### [PROBLEM TO WORK ON]
Copy verbatim the block of lines in the entries below whose first line contains "total: 1403.72 -> 1398.42" and whose last line contains "total: 15404.26 -> 17594.60". Leave out all other lines.

EXCERPTED DATA: Begin

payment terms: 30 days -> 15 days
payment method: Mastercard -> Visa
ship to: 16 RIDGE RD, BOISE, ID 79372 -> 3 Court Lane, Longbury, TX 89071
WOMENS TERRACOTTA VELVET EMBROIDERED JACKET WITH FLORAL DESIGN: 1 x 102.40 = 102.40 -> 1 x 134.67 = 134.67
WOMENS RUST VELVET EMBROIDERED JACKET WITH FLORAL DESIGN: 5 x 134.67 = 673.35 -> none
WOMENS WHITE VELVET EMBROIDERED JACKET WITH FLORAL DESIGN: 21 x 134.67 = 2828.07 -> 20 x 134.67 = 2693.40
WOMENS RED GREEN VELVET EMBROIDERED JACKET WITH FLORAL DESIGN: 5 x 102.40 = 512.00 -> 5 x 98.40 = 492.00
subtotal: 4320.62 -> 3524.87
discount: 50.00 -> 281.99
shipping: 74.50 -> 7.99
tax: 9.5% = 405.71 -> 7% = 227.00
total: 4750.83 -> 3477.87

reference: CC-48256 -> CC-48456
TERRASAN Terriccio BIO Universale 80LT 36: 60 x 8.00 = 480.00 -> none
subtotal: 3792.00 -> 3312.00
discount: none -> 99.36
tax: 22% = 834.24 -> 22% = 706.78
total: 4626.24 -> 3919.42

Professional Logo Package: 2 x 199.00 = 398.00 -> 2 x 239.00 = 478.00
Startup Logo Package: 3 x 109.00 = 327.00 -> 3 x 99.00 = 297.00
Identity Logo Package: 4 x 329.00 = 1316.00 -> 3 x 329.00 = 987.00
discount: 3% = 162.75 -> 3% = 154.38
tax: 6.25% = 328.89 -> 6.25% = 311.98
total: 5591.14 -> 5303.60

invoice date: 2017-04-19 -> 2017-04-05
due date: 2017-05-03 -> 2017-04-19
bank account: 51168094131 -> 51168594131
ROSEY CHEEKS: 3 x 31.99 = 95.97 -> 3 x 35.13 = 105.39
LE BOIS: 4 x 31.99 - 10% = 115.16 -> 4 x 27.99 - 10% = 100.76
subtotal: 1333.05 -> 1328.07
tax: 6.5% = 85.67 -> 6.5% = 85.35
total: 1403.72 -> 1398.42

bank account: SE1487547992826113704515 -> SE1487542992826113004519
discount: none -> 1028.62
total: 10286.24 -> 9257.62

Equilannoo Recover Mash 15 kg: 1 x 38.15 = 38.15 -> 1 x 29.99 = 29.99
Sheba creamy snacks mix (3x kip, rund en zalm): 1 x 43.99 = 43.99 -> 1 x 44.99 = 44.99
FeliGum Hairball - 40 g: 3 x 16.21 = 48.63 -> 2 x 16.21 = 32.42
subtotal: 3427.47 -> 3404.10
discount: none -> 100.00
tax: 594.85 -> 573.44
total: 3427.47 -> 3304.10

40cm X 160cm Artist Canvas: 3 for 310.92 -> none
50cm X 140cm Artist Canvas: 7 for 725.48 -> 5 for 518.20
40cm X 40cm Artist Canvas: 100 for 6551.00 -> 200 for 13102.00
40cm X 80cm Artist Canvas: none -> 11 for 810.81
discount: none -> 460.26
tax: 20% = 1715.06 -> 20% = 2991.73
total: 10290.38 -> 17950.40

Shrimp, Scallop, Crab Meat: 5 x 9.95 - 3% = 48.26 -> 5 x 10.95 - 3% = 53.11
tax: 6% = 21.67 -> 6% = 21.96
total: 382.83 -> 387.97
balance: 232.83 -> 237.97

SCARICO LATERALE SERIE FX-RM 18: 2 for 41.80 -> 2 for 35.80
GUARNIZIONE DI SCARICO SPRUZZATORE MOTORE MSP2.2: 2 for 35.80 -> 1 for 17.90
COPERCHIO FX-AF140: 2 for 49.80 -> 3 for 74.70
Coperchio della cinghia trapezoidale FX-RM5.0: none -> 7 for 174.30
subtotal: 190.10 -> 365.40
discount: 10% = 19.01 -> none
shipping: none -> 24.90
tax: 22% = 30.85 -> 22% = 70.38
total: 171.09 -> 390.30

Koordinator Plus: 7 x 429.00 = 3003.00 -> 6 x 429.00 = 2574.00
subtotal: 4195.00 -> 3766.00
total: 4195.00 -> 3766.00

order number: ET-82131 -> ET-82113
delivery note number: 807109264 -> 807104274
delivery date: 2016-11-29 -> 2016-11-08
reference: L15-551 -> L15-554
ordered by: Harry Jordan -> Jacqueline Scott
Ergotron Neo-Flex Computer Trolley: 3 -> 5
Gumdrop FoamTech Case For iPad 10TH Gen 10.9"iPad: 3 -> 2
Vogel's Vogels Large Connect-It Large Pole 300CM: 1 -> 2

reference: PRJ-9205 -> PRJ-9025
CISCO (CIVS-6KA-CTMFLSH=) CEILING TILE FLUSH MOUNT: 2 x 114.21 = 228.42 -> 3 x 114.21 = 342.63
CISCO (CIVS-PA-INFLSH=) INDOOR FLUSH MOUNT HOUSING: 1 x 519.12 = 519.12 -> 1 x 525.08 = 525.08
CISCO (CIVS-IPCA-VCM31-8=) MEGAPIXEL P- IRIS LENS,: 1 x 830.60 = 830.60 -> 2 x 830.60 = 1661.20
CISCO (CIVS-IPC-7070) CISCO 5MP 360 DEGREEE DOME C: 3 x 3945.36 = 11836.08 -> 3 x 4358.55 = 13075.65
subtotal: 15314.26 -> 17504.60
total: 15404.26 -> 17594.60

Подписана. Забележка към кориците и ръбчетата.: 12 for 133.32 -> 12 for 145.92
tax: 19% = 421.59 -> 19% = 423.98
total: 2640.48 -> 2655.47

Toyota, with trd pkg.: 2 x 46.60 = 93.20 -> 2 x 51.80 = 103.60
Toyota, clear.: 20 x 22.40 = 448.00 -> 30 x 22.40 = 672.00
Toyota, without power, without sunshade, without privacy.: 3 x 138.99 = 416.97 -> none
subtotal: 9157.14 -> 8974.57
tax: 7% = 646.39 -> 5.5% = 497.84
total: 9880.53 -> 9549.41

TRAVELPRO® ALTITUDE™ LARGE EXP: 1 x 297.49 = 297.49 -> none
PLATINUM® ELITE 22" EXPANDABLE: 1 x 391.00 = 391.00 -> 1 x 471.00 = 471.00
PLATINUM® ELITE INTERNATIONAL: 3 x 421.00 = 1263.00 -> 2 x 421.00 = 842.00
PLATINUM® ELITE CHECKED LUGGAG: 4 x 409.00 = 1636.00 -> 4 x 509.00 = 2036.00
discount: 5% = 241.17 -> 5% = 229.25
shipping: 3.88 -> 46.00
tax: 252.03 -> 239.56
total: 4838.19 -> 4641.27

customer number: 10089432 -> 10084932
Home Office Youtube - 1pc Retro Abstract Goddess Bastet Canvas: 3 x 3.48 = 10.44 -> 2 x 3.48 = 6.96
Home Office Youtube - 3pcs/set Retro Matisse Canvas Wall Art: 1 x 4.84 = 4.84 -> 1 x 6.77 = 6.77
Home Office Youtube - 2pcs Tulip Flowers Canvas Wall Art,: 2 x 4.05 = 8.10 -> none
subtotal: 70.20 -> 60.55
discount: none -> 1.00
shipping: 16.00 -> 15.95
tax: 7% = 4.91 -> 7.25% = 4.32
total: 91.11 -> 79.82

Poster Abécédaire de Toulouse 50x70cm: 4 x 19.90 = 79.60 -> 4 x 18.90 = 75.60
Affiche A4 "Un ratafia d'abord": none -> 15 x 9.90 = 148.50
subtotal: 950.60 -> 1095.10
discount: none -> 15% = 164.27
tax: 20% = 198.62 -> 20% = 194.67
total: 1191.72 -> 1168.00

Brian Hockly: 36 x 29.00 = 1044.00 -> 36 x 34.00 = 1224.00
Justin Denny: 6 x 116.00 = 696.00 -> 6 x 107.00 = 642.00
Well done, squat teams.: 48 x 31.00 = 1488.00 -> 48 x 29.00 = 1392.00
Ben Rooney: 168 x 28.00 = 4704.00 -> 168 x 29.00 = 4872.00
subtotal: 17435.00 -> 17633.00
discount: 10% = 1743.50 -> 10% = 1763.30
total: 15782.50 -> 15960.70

EXCERPTED DATA: End

### [EXPECTED ANSWER]
total: 1403.72 -> 1398.42

bank account: SE1487547992826113704515 -> SE1487542992826113004519
discount: none -> 1028.62
total: 10286.24 -> 9257.62

Equilannoo Recover Mash 15 kg: 1 x 38.15 = 38.15 -> 1 x 29.99 = 29.99
Sheba creamy snacks mix (3x kip, rund en zalm): 1 x 43.99 = 43.99 -> 1 x 44.99 = 44.99
FeliGum Hairball - 40 g: 3 x 16.21 = 48.63 -> 2 x 16.21 = 32.42
subtotal: 3427.47 -> 3404.10
discount: none -> 100.00
tax: 594.85 -> 573.44
total: 3427.47 -> 3304.10

40cm X 160cm Artist Canvas: 3 for 310.92 -> none
50cm X 140cm Artist Canvas: 7 for 725.48 -> 5 for 518.20
40cm X 40cm Artist Canvas: 100 for 6551.00 -> 200 for 13102.00
40cm X 80cm Artist Canvas: none -> 11 for 810.81
discount: none -> 460.26
tax: 20% = 1715.06 -> 20% = 2991.73
total: 10290.38 -> 17950.40

Shrimp, Scallop, Crab Meat: 5 x 9.95 - 3% = 48.26 -> 5 x 10.95 - 3% = 53.11
tax: 6% = 21.67 -> 6% = 21.96
total: 382.83 -> 387.97
balance: 232.83 -> 237.97

SCARICO LATERALE SERIE FX-RM 18: 2 for 41.80 -> 2 for 35.80
GUARNIZIONE DI SCARICO SPRUZZATORE MOTORE MSP2.2: 2 for 35.80 -> 1 for 17.90
COPERCHIO FX-AF140: 2 for 49.80 -> 3 for 74.70
Coperchio della cinghia trapezoidale FX-RM5.0: none -> 7 for 174.30
subtotal: 190.10 -> 365.40
discount: 10% = 19.01 -> none
shipping: none -> 24.90
tax: 22% = 30.85 -> 22% = 70.38
total: 171.09 -> 390.30

Koordinator Plus: 7 x 429.00 = 3003.00 -> 6 x 429.00 = 2574.00
subtotal: 4195.00 -> 3766.00
total: 4195.00 -> 3766.00

order number: ET-82131 -> ET-82113
delivery note number: 807109264 -> 807104274
delivery date: 2016-11-29 -> 2016-11-08
reference: L15-551 -> L15-554
ordered by: Harry Jordan -> Jacqueline Scott
Ergotron Neo-Flex Computer Trolley: 3 -> 5
Gumdrop FoamTech Case For iPad 10TH Gen 10.9"iPad: 3 -> 2
Vogel's Vogels Large Connect-It Large Pole 300CM: 1 -> 2

reference: PRJ-9205 -> PRJ-9025
CISCO (CIVS-6KA-CTMFLSH=) CEILING TILE FLUSH MOUNT: 2 x 114.21 = 228.42 -> 3 x 114.21 = 342.63
CISCO (CIVS-PA-INFLSH=) INDOOR FLUSH MOUNT HOUSING: 1 x 519.12 = 519.12 -> 1 x 525.08 = 525.08
CISCO (CIVS-IPCA-VCM31-8=) MEGAPIXEL P- IRIS LENS,: 1 x 830.60 = 830.60 -> 2 x 830.60 = 1661.20
CISCO (CIVS-IPC-7070) CISCO 5MP 360 DEGREEE DOME C: 3 x 3945.36 = 11836.08 -> 3 x 4358.55 = 13075.65
subtotal: 15314.26 -> 17504.60
total: 15404.26 -> 17594.60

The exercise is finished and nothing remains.